The one piece of advice he did take: Marc Andreessen, who gave the letter a close read at midnight, told Chesky to add his personal e-mail address to the letter of apology, and he added a zero, changing the guarantee from $5,000 to $50,000. (The San Francisco Police Department subsequently confirmed that it had made an arrest. Airbnb says there was a settlement in the case but declined to comment more than that.)

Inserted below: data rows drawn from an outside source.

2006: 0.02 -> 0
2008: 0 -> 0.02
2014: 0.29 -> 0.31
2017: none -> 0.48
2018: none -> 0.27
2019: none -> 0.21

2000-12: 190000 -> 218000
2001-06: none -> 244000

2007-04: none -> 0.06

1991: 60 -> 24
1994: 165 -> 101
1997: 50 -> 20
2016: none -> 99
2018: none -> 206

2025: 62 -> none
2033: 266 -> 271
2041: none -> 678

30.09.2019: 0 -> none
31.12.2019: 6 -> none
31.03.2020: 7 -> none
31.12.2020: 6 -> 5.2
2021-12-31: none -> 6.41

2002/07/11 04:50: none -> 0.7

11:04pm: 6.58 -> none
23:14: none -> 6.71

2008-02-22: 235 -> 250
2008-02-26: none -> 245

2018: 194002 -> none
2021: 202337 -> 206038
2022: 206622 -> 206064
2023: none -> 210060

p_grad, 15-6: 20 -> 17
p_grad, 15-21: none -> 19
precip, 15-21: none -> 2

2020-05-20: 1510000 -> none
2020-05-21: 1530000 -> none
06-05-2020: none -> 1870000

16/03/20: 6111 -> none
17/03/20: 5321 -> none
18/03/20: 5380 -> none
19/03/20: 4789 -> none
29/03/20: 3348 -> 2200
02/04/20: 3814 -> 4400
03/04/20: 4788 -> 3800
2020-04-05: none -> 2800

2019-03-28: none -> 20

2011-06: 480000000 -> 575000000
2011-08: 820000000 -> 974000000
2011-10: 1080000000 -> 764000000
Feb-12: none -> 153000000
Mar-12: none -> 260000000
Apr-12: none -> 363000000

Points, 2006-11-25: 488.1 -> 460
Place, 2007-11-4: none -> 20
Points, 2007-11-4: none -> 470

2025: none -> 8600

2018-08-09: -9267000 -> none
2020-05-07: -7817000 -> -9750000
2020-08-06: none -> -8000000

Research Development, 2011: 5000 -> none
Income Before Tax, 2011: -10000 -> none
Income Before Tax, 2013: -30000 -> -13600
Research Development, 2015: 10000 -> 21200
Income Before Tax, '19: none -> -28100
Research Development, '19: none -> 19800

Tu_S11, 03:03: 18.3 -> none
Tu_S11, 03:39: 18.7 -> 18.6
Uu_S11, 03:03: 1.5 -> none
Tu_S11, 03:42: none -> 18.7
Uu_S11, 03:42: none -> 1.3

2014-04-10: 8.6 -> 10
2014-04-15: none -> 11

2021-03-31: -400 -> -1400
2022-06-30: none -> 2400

Chesky’s primary takeaway from this experience: stop making decisions by consensus. “A consensus decision in a moment of crisis is very often going to be the middle of the road, and they’re usually the worst decisions,” he says. “Usually in a crisis you have to go left or right.” From then on, “add a zero” became a euphemism for taking one’s thinking to the next level. He would later call the experience a “rebirth” for the company.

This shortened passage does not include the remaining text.